During middle age people experience blurred vision when reading or looking at objects close up.

Presbyopia is a natural part of the ageing process resulting in a gradual decline in the ability to focus on close objects or to see small print. Presbyopia is due to the lens losing its flexibility, making it more difficult to focus on objects up close. This condition becomes evident in almost all people over the age of 45.

Causes of Presbyopia

In order for the eye to focus on an object, the lens changes shape depending on the distance of the object. For the eye to focus on an object up close, this will require the ciliary muscle (which controls the shape of the lens) to contract inorder for the lens to thicken and increase the focusing power to the eye. To focus on something at a distance the ciliary muscle relaxes, which causes the lens to flatten.

With the natural ageing process the eye's lens stiffens, and it is less able to focus on objects up close. These changes occur within the proteins in the lens, causing the lens to become harder and less elastic. Age-related changes also take place in the ciliary muscle surrounding the lens.

Diagnosis of Presbyopia

As presbyopia comes on gradually with age (usually in the 40's onwards) most people don't notice small vision changes and delay seeking professional help until the focusing problems interfere with daily life. Many optometrists joke that patients seek help only when their arms become "too short," as they are unable to hold printed pages far enough away from them inorder to see clearly.
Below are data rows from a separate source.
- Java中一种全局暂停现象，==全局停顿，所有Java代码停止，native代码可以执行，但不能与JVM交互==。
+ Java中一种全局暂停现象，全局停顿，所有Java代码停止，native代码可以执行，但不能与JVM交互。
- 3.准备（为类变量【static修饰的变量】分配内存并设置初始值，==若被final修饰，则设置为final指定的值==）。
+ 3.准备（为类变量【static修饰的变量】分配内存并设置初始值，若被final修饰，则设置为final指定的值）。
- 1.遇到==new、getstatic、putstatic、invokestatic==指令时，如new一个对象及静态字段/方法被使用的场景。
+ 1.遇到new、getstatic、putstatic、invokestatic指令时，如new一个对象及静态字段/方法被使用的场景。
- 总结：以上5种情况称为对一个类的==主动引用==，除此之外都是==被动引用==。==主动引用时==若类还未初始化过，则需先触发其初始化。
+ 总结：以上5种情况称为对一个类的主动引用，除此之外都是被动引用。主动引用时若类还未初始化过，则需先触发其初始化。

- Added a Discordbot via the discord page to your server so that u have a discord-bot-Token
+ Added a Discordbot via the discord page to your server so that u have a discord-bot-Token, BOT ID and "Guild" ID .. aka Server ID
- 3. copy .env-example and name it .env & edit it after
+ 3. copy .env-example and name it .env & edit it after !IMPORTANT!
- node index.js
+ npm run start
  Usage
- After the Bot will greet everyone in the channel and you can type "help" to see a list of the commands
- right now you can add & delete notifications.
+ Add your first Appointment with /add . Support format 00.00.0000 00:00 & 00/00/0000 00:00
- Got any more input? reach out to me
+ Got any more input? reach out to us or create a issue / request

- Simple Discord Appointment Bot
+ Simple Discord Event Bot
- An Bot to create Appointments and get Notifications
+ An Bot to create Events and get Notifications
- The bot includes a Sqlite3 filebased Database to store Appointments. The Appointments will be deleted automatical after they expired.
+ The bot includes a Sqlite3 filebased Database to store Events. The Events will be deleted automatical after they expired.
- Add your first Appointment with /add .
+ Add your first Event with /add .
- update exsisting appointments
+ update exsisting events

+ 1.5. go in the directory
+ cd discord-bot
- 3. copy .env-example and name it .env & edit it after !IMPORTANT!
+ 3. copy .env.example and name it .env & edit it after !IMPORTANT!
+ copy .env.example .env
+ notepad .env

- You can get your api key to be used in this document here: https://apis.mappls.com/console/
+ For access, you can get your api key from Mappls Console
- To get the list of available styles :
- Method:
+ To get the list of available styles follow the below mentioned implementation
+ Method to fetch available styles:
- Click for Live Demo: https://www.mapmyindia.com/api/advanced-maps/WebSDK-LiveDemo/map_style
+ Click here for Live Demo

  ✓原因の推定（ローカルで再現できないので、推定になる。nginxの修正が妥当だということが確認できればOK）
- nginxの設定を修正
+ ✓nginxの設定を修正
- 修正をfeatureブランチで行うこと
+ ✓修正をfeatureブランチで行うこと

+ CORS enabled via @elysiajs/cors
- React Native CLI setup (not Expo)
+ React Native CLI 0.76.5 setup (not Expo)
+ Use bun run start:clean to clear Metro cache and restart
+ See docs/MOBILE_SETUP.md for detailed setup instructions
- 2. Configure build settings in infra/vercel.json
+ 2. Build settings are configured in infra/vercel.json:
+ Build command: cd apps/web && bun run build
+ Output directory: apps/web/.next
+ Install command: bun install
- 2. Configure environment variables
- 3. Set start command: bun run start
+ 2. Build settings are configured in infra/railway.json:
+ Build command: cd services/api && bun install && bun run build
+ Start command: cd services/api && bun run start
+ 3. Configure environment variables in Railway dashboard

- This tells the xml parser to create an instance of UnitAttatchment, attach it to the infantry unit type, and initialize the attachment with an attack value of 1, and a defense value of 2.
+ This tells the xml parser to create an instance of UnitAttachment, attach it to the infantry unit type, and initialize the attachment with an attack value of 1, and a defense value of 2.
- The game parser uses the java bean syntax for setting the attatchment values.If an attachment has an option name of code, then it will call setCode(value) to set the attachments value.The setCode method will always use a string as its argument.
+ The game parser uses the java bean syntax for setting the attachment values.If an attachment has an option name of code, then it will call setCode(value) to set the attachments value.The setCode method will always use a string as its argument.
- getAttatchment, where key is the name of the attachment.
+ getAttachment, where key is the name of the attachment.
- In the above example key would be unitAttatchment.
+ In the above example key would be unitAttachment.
Presbyopia will be diagnosed by an optometrist, ophthalmologist or eye care professional who will test your vision

If the diagnosis is presbyopia, a test will be undertaken to determine the extent of the focusing problem and the appropriate lens prescription.

Treatments for Presbyopia

The most common form of treatment for presbyopia is with prescription or reading glasses. Long sighted glasses wearers with presbyopia will need to use bifocals. These are lenses for both distance vision and for observing objects close up.

Bifocal contact lenses are another option which provide the convenience of contact lenses and the ability to see close up as well as far away.

Another popular alernative is monovision where one eye is used for viewing in the distance, and the other eye for viewing things up close.

It is also possible to postpone or slow down the hardening of the lens through good nutrition, aerobic exercise and a healthy lifestyle.

Refractive surgery for presbyopia is an option that many people enquire about, however many procedures are in investigational stages. There is a lot of disagreement about the causes of presbyopia, and so many of the new procedures have little incommon with each other as they treat different possible causes.

Procedures such as monovision LASIK eye surgery works well for many patients regardless of the cause of presbyopia.